■ Task: Which of the lines in the listing that follows hold "width"? Pull each one out.

■ Provided information:
◇ ◇ ◇ ◇

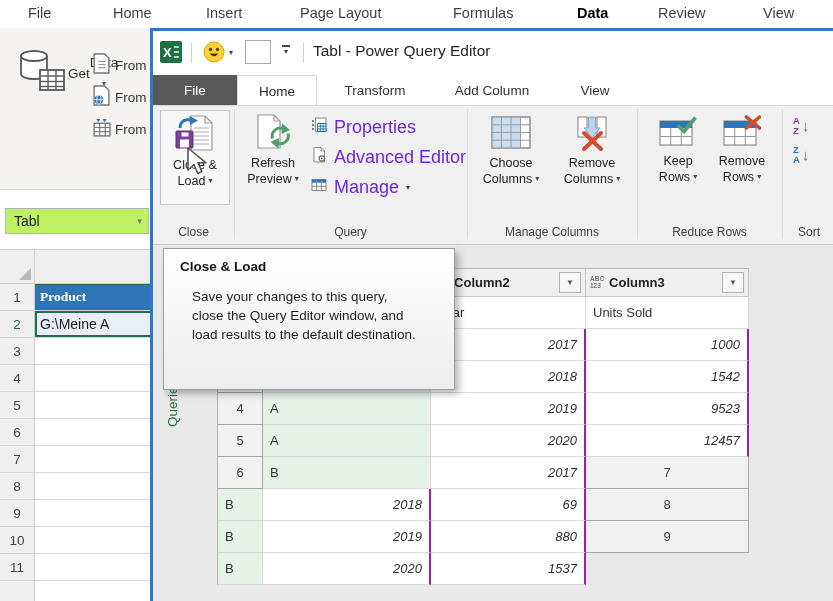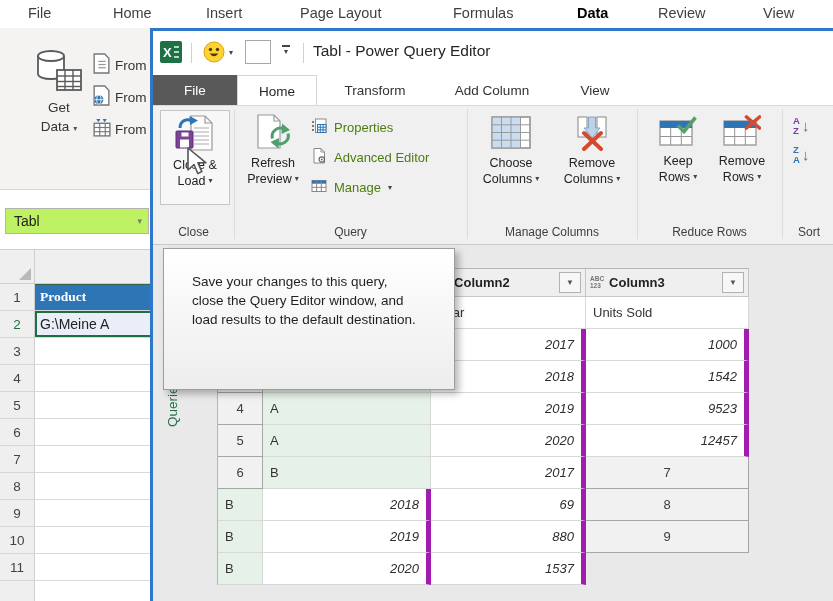--- a/index.html
+++ b/index.html
@@ -10,7 +10,7 @@
   .xl-tab{position:absolute;top:5px;font-size:14.5px;color:#3f3f3f;white-space:nowrap;cursor:default;}
   .xl-tab.active{font-weight:bold;color:#000;}
   .xl-ribbon{position:absolute;left:0;top:28px;width:152px;height:161px;background:#f4f3f2;border-bottom:1px solid #d8d6d4;}
-  .getdata{position:absolute;left:24px;top:20px;width:70px;display:flex;flex-direction:column;align-items:center;cursor:pointer;}
+  .getdata{position:absolute;left:16px;top:20px;width:70px;display:flex;flex-direction:row;align-items:center;cursor:pointer;}
   .getdata .lbl{font-size:13.5px;color:#333;line-height:19px;text-align:center;}
   .fromlist{position:absolute;left:92px;top:24px;}
   .fromrow{display:flex;align-items:center;gap:4px;height:26px;margin-bottom:6px;cursor:pointer;}

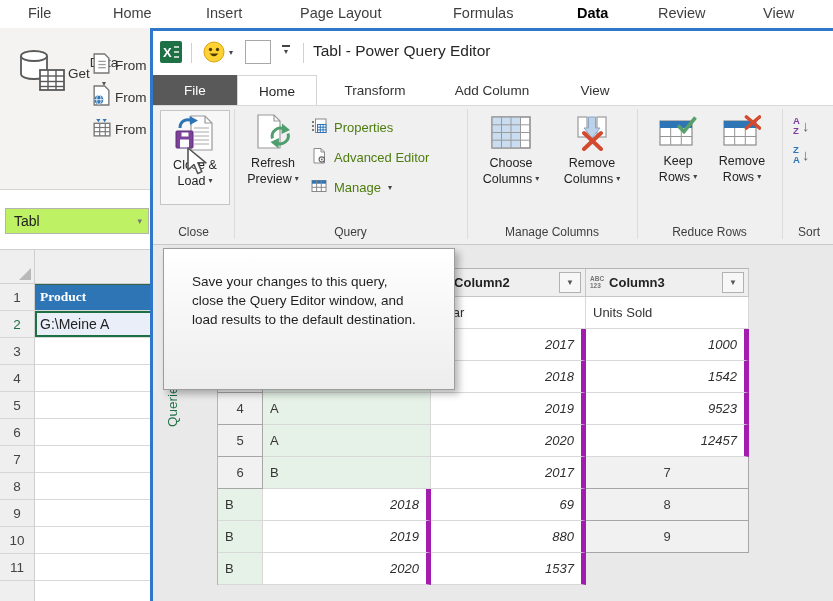--- a/index.html
+++ b/index.html
@@ -52,7 +52,7 @@
   .hoverbtn{border:1px solid #c5c5c5;background:#f7f7f7;}
   .smallrows{position:absolute;left:158px;top:6px;}
   .smallrow{display:flex;align-items:center;gap:7px;height:30px;cursor:pointer;}
-  .smallrow span{font-size:13px;color:#4d7c0f;white-space:nowrap;}
+  .smallrow span{font-size:18px;color:#6d28d9;white-space:nowrap;}
   .smallrow .arr{font-size:8px;color:#444;}
   .sorticons{position:absolute;left:640px;top:10px;display:flex;flex-direction:column;gap:10px;}
   .sortic{display:flex;align-items:center;gap:2px;cursor:pointer;}

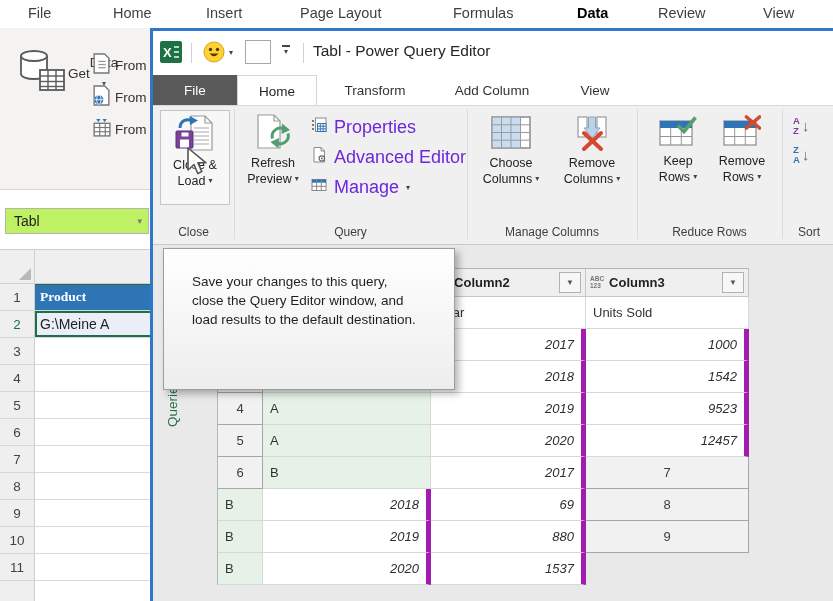--- a/index.html
+++ b/index.html
@@ -497,6 +497,7 @@
   </div>
 
   <div class="tooltip">
+    <div class="tt-title">Close &amp; Load</div>
     <div class="tt-body">Save your changes to this query, close the Query Editor window, and load results to the default destination.</div>
   </div>
 

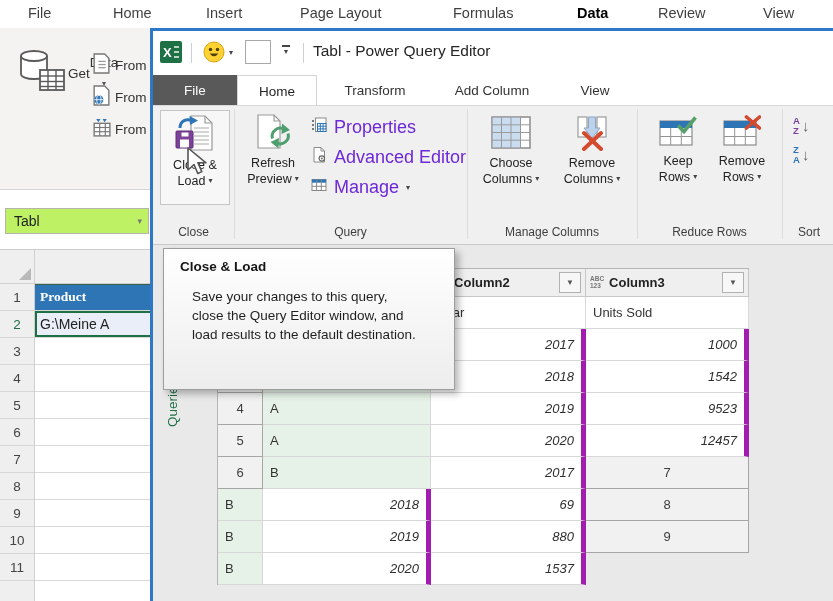--- a/index.html
+++ b/index.html
@@ -74,7 +74,7 @@
   .pcell{box-sizing:border-box;display:flex;align-items:center;}
   .pnum{background:#f1f1f1;border-right:1px solid #a6a6a6;border-bottom:1px solid #a6a6a6;justify-content:center;font-size:13px;color:#3d3d3d;}
   .pc1{background:#e6f2e8;border-right:1px solid #d8d8d8;border-bottom:1px solid #d8d8d8;padding-left:7px;font-size:13px;color:#333;}
-  .pval{background:#fff;border-right:5px solid #a21caf;border-bottom:1px solid #d8d8d8;justify-content:flex-end;padding-right:7px;font-style:italic;font-size:13px;color:#2e2e2e;}
+  .pval{background:#fff;border-right:2px solid #a21caf;border-bottom:1px solid #d8d8d8;justify-content:flex-end;padding-right:7px;font-style:italic;font-size:13px;color:#2e2e2e;}
   .ptext{background:#fff;border-right:1px solid #d8d8d8;border-bottom:1px solid #d8d8d8;padding-left:7px;font-size:13px;color:#333;}
   
   .tooltip{position:absolute;left:163px;top:248px;width:292px;height:142px;box-sizing:border-box;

◇ ◇ ◇ ◇

■ Problem solution:
   .xl-ribbon{position:absolute;left:0;top:28px;width:152px;height:161px;background:#f4f3f2;border-bottom:1px solid #d8d6d4;}
-  .getdata{position:absolute;left:24px;top:20px;width:70px;display:flex;flex-direction:column;align-items:center;cursor:pointer;}
+  .getdata{position:absolute;left:16px;top:20px;width:70px;display:flex;flex-direction:row;align-items:center;cursor:pointer;}
   .tooltip{position:absolute;left:163px;top:248px;width:292px;height:142px;box-sizing:border-box;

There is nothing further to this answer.